All patients were equipped with a 4-Lumen subclavian central venous catheter and an indwelling radial artery catheter (20G × 5 cm). The arterial line was connected to a continuous uncalibrated cardiac output monitor (Flotrac-Vigileo; Edwards, Irvine, CA). Central venous pressure and a five-lead ECG were continuously displayed on a M540 monitor (Dräger, Lubeck, Germany).
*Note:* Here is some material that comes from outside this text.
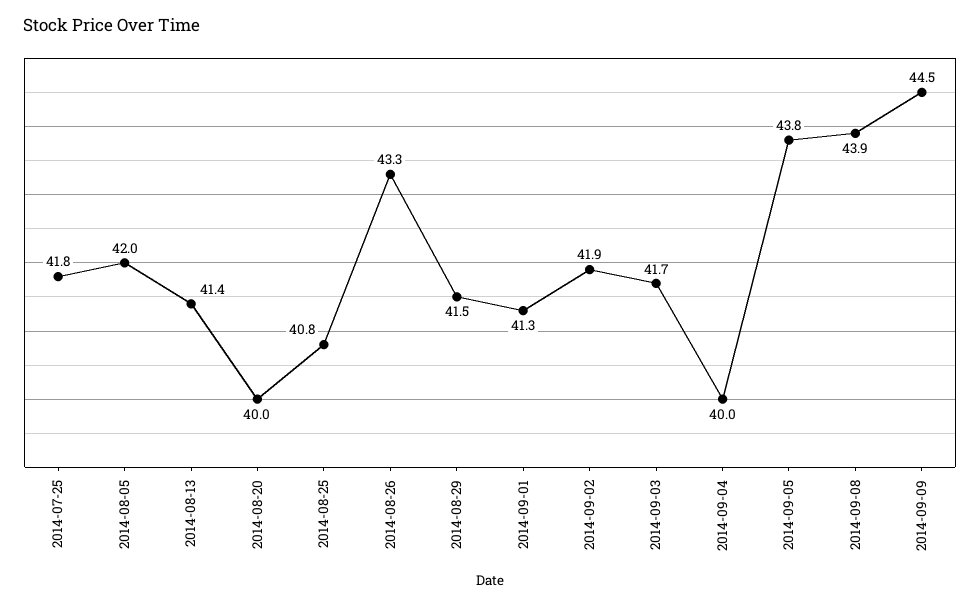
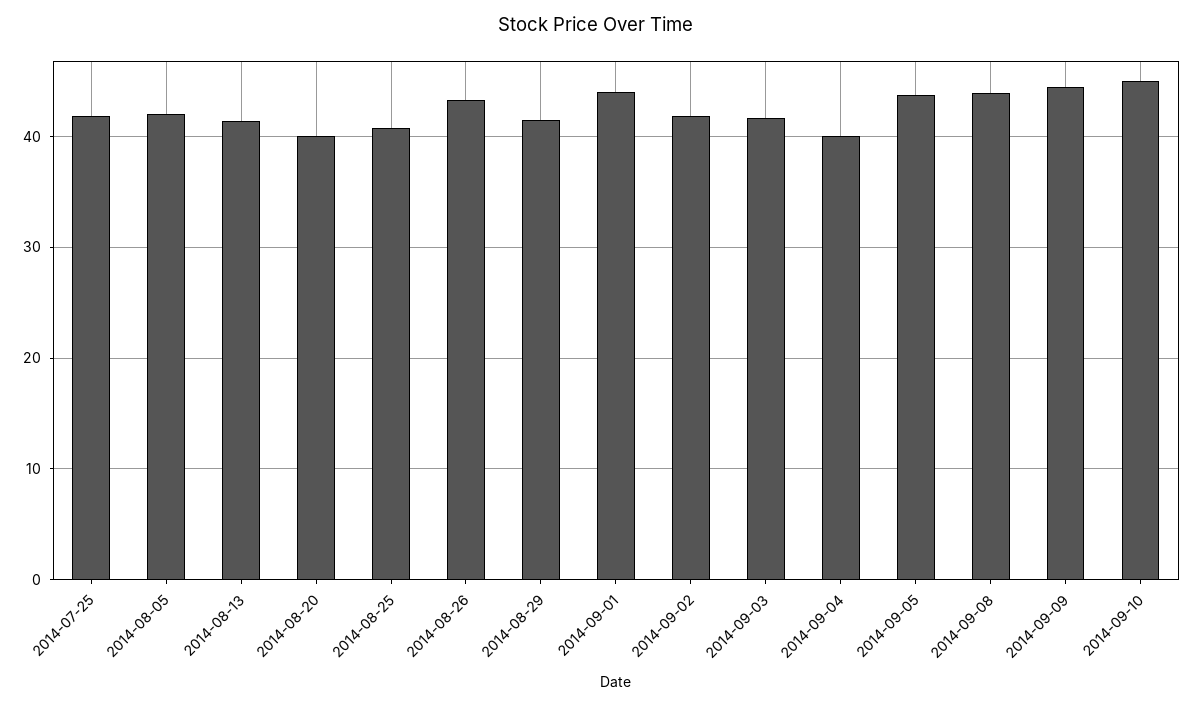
2014-09-01: 41.3 -> 44
2014-09-10: none -> 45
Volume-controlled mechanical ventilation was delivered using an Engström CareStation ventilator (General Electric, Madison, WI) including a metabolic monitor that measured end-tidal CO₂ (Petco₂), oxygen consumption (Vo₂), and Co₂ elimination by the lung during 1 minute (Vco_2Lung). Inspiratory gases were heated and humidified with a MR 850 device (Fischer&Paykel, Australia). A closed suction system allowed tracheobronchial aspiration. Respiratory settings included a TV of 6 mL/kg PBW, a positive end-expiratory pressure (PEEP)/Fio₂ combination according to the ARDS Net protocol, an RR adjusted to maintain Petco₂ less than or equal to 45 Torr, an end-inspiratory pause of 0.4 second, and an inspiratory flow to obtain complete exhalation.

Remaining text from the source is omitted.